:: Records supplied ::

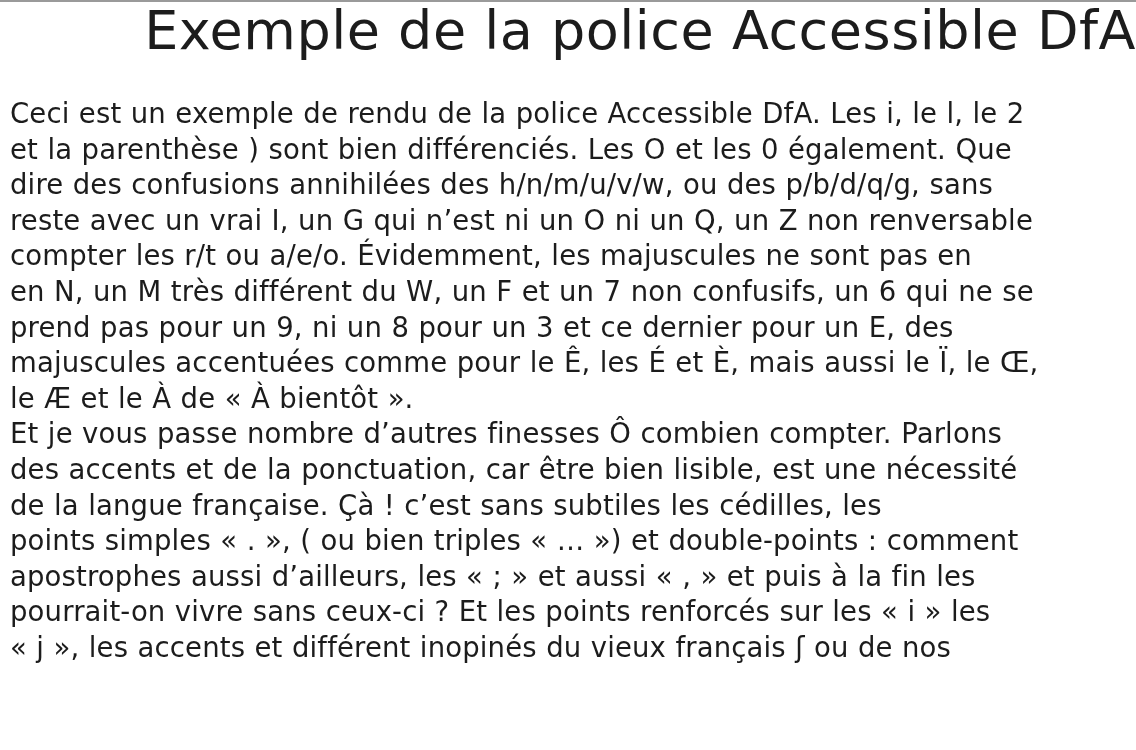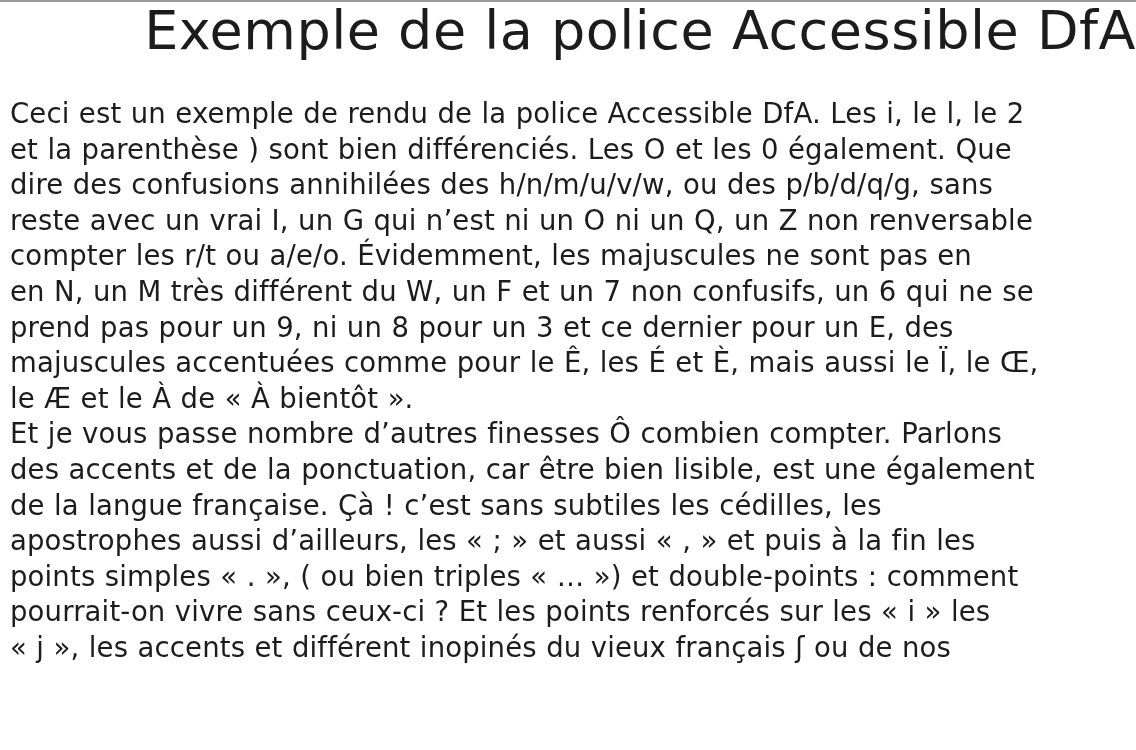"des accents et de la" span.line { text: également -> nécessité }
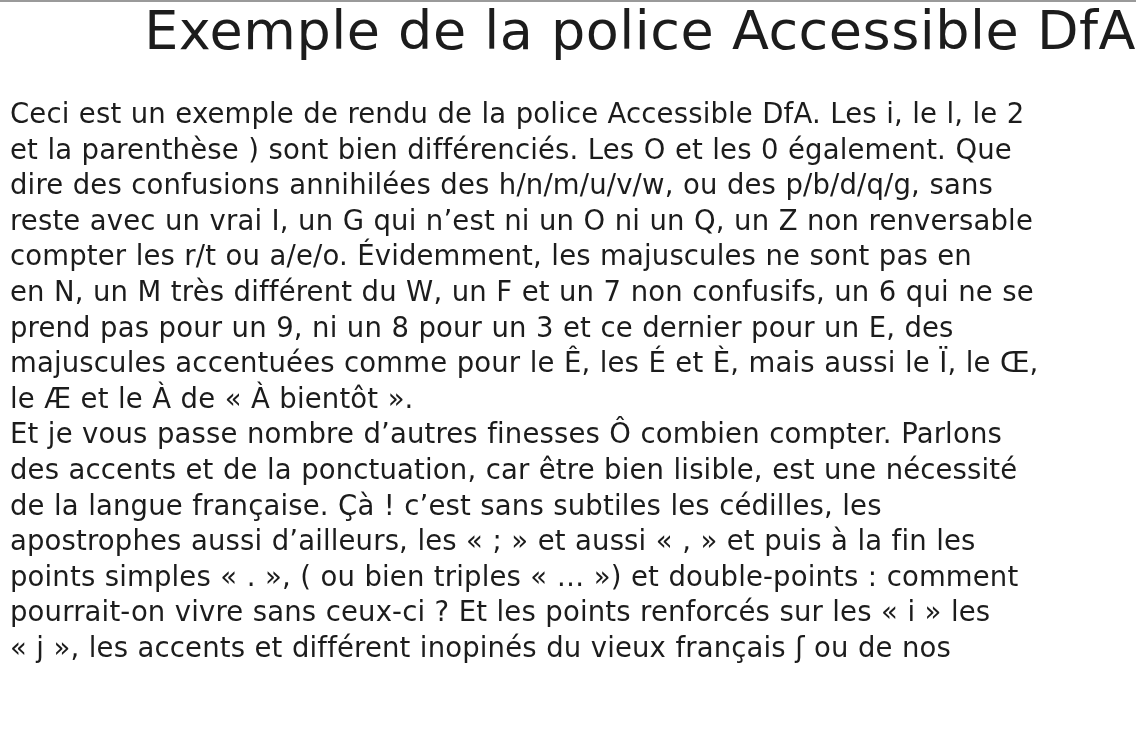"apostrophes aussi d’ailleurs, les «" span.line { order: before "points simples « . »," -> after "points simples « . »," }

--

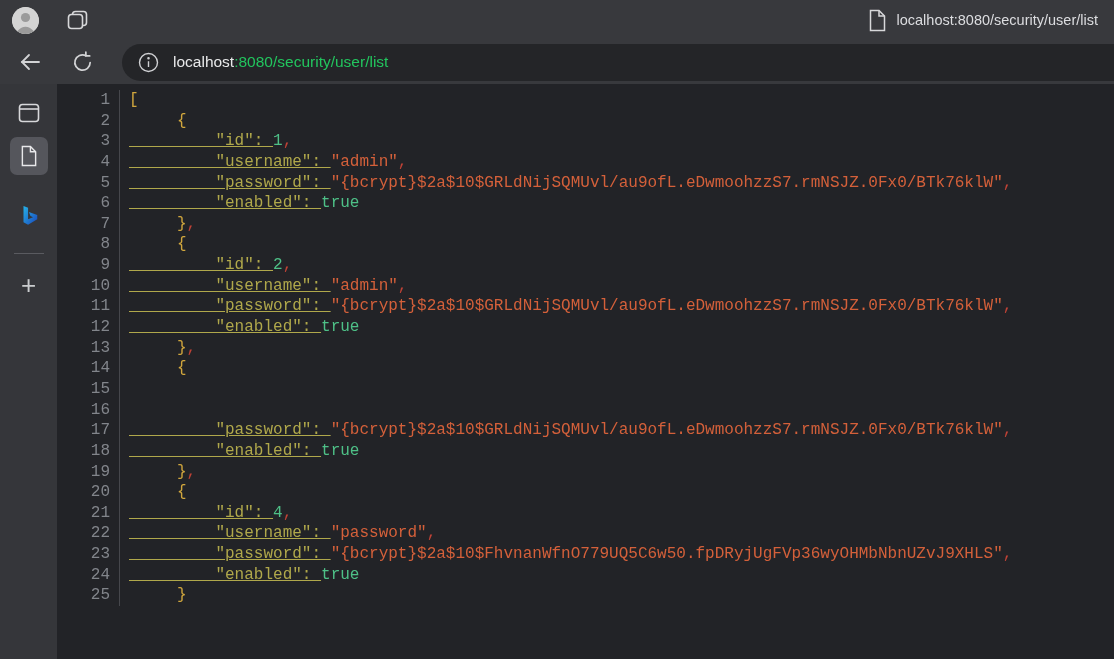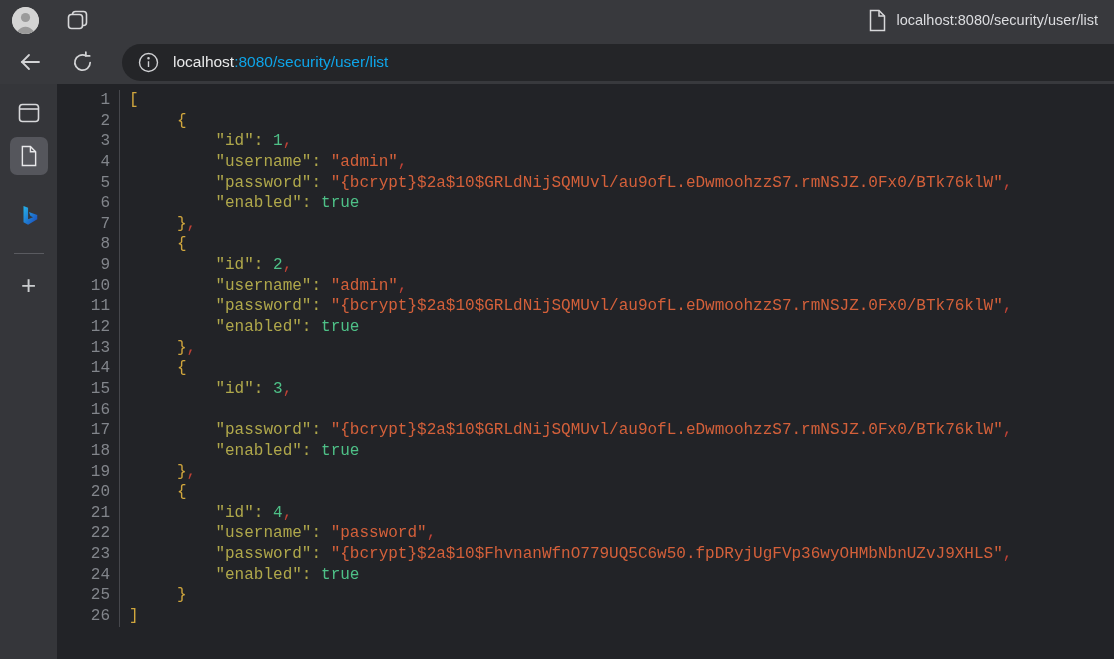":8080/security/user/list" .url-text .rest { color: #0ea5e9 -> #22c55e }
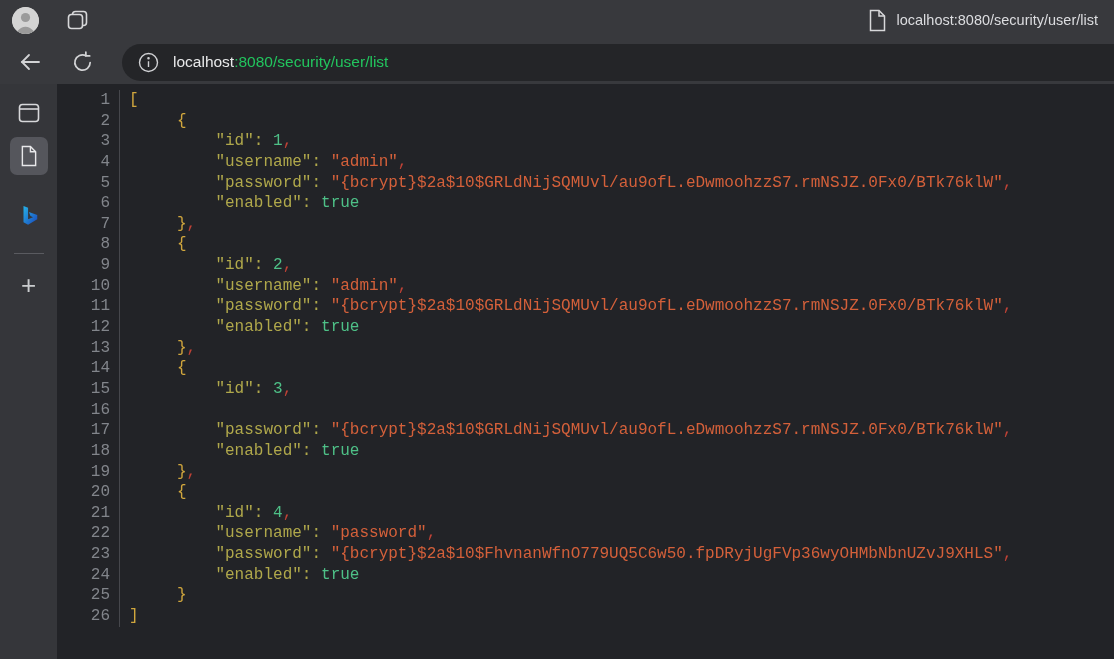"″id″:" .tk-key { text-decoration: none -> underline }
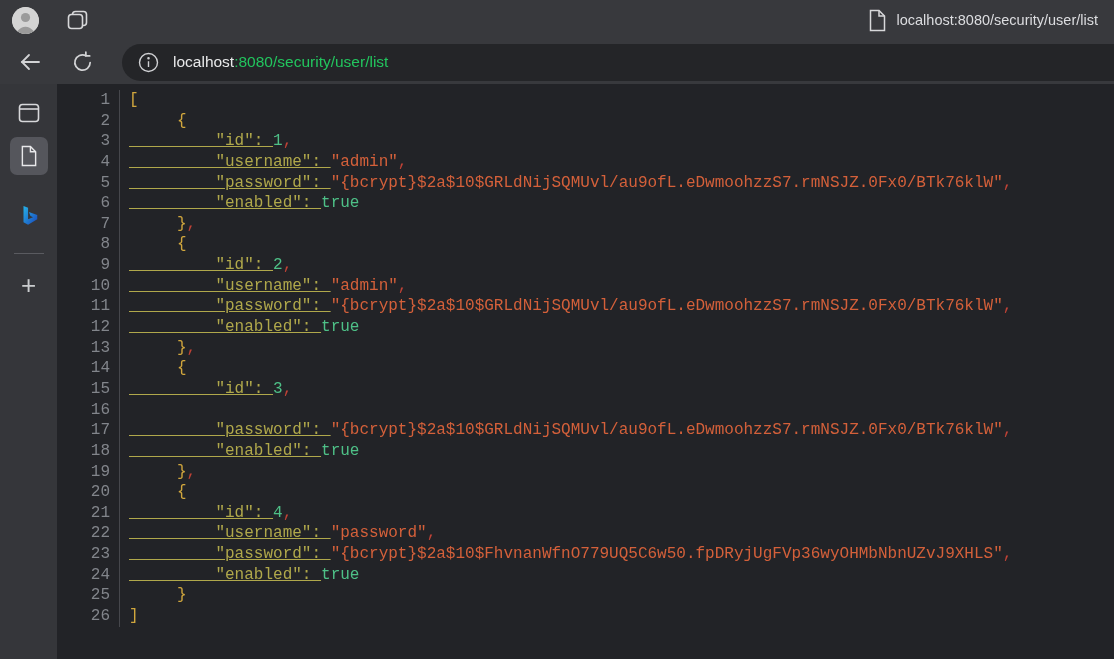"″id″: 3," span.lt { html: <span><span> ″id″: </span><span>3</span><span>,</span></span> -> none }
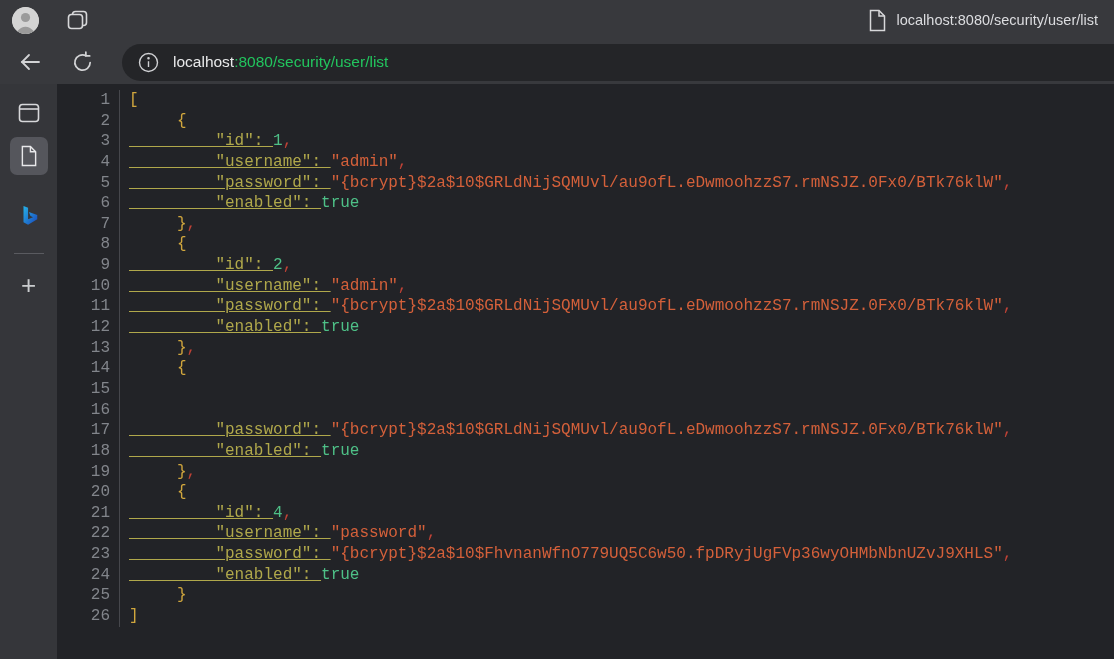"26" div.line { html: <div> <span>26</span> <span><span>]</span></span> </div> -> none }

:: Work instructions ::
Copy exactly the lines of the listing above between the one holding "accents et de" and the one holding "aussi d’ailleurs, les", inclusive; omit all pictures.

:: Written answer ::
"des accents et de la" span.line { text: également -> nécessité }
"apostrophes aussi d’ailleurs, les «" span.line { order: before "points simples « . »," -> after "points simples « . »," }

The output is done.